When you think of winter in Central Oregon, wildlife may not be the first thing that comes to mind. Instead, you may conjure images of stillness and silence--of white-blanketed pines and nary a movement aside from the occasional pinecone dropping onto the snow.
In fact, right now you might be thinking, “What wildlife? Aren’t animals hibernating in the winter? Of course I don’t see them around!”
But that’s where you’d be wrong. While many animals do enter a dormant phase in the winter, many continue to thrive out of sight and out of (human) mind in the snow-submerged world of the subnivean zone. In particular, some small mammals, such as mice and voles, spend their winters in these sub-surface labyrinths of tunnels and den--places that might seem safe.
For the most part, these subnivean zones do protect the little critters, hiding them from many major predators and the dangers of humans while keeping them heated by the relative warmth of the ground. However, all winter long one species continues subjecting its fellow snow-dwellers to fearsome evolutionary adaptations that might make even Darwin’s hair stand on end.
That’s right: winter’s most vicious and voracious warrior is the weasel, the mightiest of the mustelids.
These furry frights are part of the broader family Mustilidae (commonly known as the weasel family), which in Oregon also includes the Pacific marten, mink, wolverine, American Badger, and river otter, among others. In the East Cascades, however, the short-tailed weasel (or ermine) and long-tailed weasel truly take the proverbial adaptation cake.
They may be the smallest mammalian predator species in the region at only 10-16 inches long, but they pack an enormous predatory punch and take snow camping to a whole new level.
What makes these weasels so well-equipped for the winter?

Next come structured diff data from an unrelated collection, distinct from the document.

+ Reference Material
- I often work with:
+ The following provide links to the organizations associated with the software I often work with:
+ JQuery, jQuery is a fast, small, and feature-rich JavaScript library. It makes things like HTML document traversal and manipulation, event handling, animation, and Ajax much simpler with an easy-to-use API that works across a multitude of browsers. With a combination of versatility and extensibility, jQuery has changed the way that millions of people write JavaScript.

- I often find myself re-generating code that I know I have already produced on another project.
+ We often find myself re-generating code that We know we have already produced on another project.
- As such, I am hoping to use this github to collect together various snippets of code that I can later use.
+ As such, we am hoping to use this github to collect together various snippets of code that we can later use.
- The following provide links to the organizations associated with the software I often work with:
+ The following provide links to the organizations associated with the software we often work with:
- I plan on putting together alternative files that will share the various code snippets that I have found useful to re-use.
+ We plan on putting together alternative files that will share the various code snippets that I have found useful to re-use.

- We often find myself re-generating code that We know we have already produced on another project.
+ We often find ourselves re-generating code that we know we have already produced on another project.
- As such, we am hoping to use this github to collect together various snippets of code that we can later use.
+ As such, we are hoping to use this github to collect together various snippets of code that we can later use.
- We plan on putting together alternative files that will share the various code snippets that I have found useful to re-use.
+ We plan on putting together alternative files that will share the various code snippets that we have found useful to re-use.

To begin with, they blend in! Weasels spend most of the year with brown and yellowish fur, but as temperatures and snow both begin to drop, they molt to become all-white, except for a black-tipped tail. They’re fast, too, and between their speed and their winter coloring they can scurry across the snow virtually unseen.
Oftentimes, though, there’s no need to move on top of the snow at all. One of their other clever adaptations is their extremely narrow, cylindrical body shape. Voles, moles, and other rodents dig tiny tunnels down to their warm ground-level subnivean dens, and most animals can’t fit in these little spaces. Weasels, however, can--wait for it--weasel their way into these burrows to find and kill their prey.
To do this, they wrap their long bodies around the victim and use their sharp teeth to puncture the rodent’s skull or spinal cord. The best part--at least for the weasel--is that after they’ve eaten their prey, they simply take over the rodent’s nest as their own, sometimes using the dead animal’s fur to line the den for extra warmth.
When it comes to warmth, weasels need all the help they can get. While their long, skinny body shape makes them excellent subnivean slitherers, it also gives them a very high surface-area-to-volume ratio that makes it difficult to retain body heat. Combine that with a resting metabolic rate twice that of other similarly sized animals and a relatively small stomach, and it means they must hunt almost constantly and eat an average of 5-10 times per day.
Ultimately, they eat about half of their body weight daily, and anything they can’t get around to eating they can conveniently store in their stolen dens while they rest up for the next hunt. Imagine eating that much every single day--you’d need a nap, too! Being that vicious is tough work.
As the snow continues to pile up in the mountains, imagine the entire animal world underneath you as you snowshoe, ski, ride, or sled across the surface. Down there, the tiny, well-adapted weasel reigns supreme, and if you happen to glimpse a black-tipped tail disappearing into the snow, it just might mean that a hunt is on.